Conclui com a afirmação de que o espetáculo não a tocou. Por suas palavras: “O resultado foi um espetáculo frio, no qual o espetáculo é vítima da sua proposta: os personagens são apresentados de maneira tão episódica que é difícil se importar com o que se passa no palco.”145 A frieza dos personagens reflete nosso tempo, estamos sendo representados através destes personagens no palco. Apesar da frieza mencionada na crítica, a intenção dos atores é pulsante e, por vezes, pode-se perceber a intenção internalizada pronta para explodir numa atuação contida e, nos casos pertinentes, uma maior contenção de movimentos e feições.

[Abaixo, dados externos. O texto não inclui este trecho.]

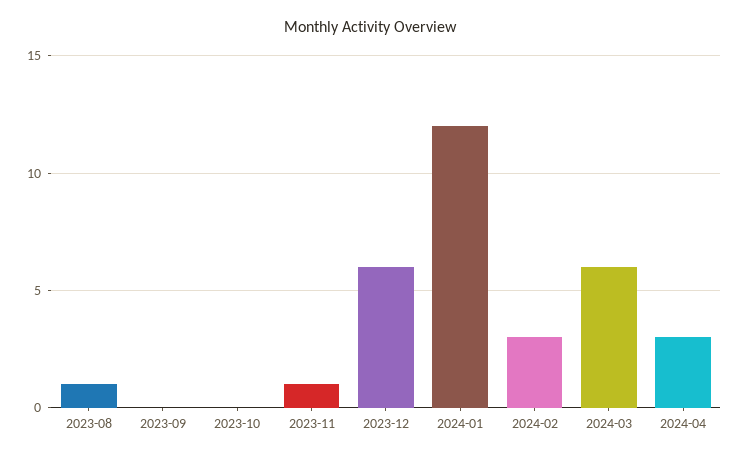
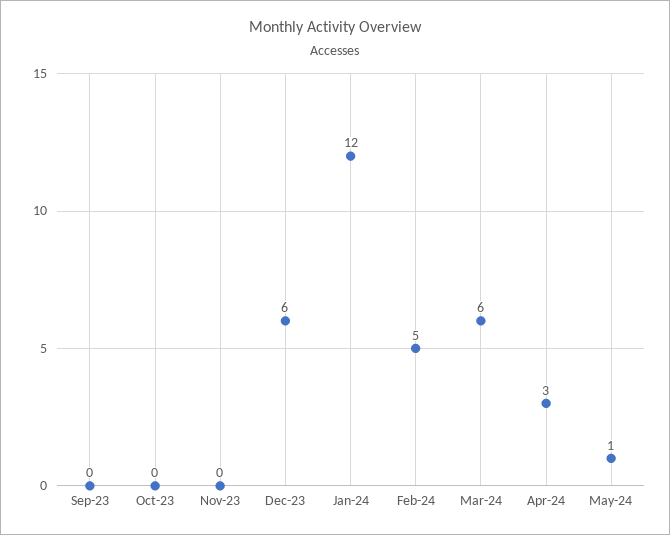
2023-08: 1 -> none
2023-11: 1 -> 0
2024-02: 3 -> 5
May-24: none -> 1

Como havia mencionado, a montagem de Estremeço depende muito da recepção do espectador e de sua relação com o meio. Não acredito que seja fácil para o espectador constatar a realidade na qual estamos imersos, sem perspectivas de futuro. Um cotidiano que nos mostra isso a todo o momento. Poucas são as pessoas que ainda têm certo otimismo em relação ao que virá. Todavia, Pommerat nos dá algumas reminiscências de que ainda podemos mudar, só precisamos sanar nossa condição anestesiada perante os acontecimentos. Pelo menos um resquício desta esperança aparece em meio ao turbilhão de histórias:

145

A MULHER

[...] Eu quero que me deem o meu futuro Eu tenho direito.

A mulher para subitamente de falar, mas continuamos a ouvir a sua voz que ressoa por todo o teatro. VOZ DA MULHER

Quem poderia me convencer que eu não tenho direito ao meu futuro? Quem poderia dizer na minha cara que eu não tenho mais o direito de sonhar com o meu futuro, com um belo futuro, com um futuro que possa me entusiasmar. Um sonho que possa me levar, que possa me arrebatar, com suas asas, suas grandes asas de euforia, de otimismo, e de prazer em direção do meu futuro? Quem? [...] (POMMERAT, 2007, p.4).

Estas palavras deveriam ecoar na cabeça de cada um dos espectadores, evidenciando que a trajetória da humanidade está se desenvolvendo a partir das atitudes e pensamentos de cada um, como indivíduos que formam o todo. Ainda há a possibilidade de sonhar algo que não tenha sido pensado e remar contra o fluxo das águas? A modernidade incitou o nascimento de indivíduos solitários, que não fomentam relações. E esta característica está exposta na montagem do grupo. As relações inexistentes, ou mesmo fragmentárias, não conseguem atingir a sua completude.

Segundo o dramaturgo “[...] a fragmentação do real denuncia que não temos a certeza de um futuro concreto porque as relações humanas consistentes não são possíveis em uma sociedade balizada na ética caracteristicamente sob influência do mundo de trabalho capitalista” (POMMERAT apud. REVISTA ARTE SESC, 2013, p. 34).

Ao retratar o homem contemporâneo, a encenação de Estremeço privilegia o isolamento da figura, como era o intuito da direção. A evidência deste homem contemporâneo e solitário é a crua visão de nossa existência, sem meias palavras, e, no único momento em que se delineia uma esperança - no discurso da mulher do futuro - há um

pedido de socorro, reforçando que nossa capacidade cognitiva pode ser utilizada para buscarmos uma saída. Mas antes disso, precisamos ter a consciência do que somos ou no que estamos nos tornando, e do mundo em que vivemos. E, neste aspecto, o de expor as vísceras deste comportamento do homem contemporâneo, o espetáculo da Cia. Stravaganza prima pela excelência.